* **DIRECTIONS**: Only an exact copy of the lines beginning at the one that contains "total quantity: 12 -> 9" and ending at the last line of the records below counts as the answer.

(Stored entries)
━━━━━━━━━━
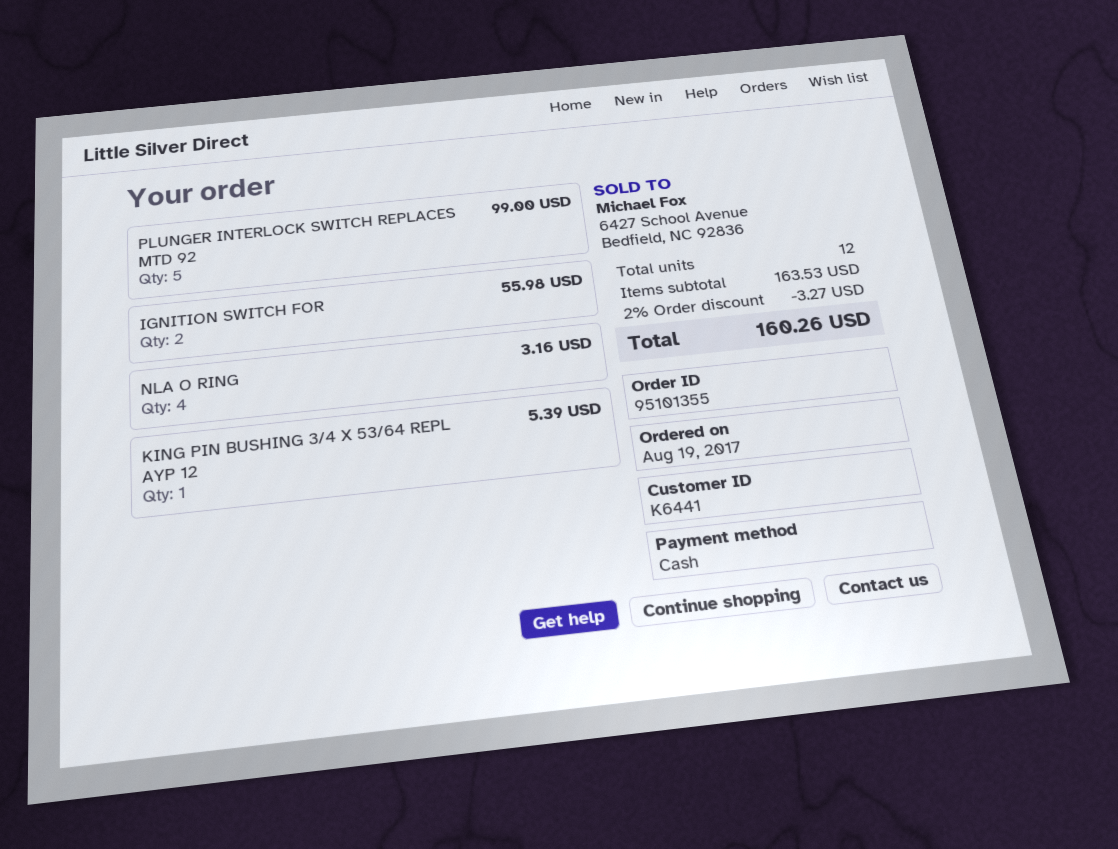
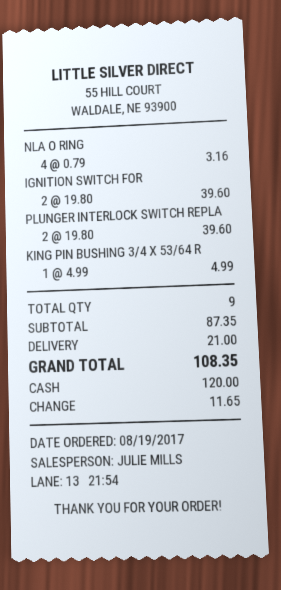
PLUNGER INTERLOCK SWITCH REPLACES MTD 92: 5 for 99.00 -> 2 for 39.60
IGNITION SWITCH FOR: 2 for 55.98 -> 2 for 39.60
KING PIN BUSHING 3/4 X 53/64 REPL AYP 12: 1 for 5.39 -> 1 for 4.99
total quantity: 12 -> 9
subtotal: 163.53 -> 87.35
discount: 2% = 3.27 -> none
shipping: none -> 21.00
total: 160.26 -> 108.35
━━━━━━━━━━
* **TASK ANSWER**:
total quantity: 12 -> 9
subtotal: 163.53 -> 87.35
discount: 2% = 3.27 -> none
shipping: none -> 21.00
total: 160.26 -> 108.35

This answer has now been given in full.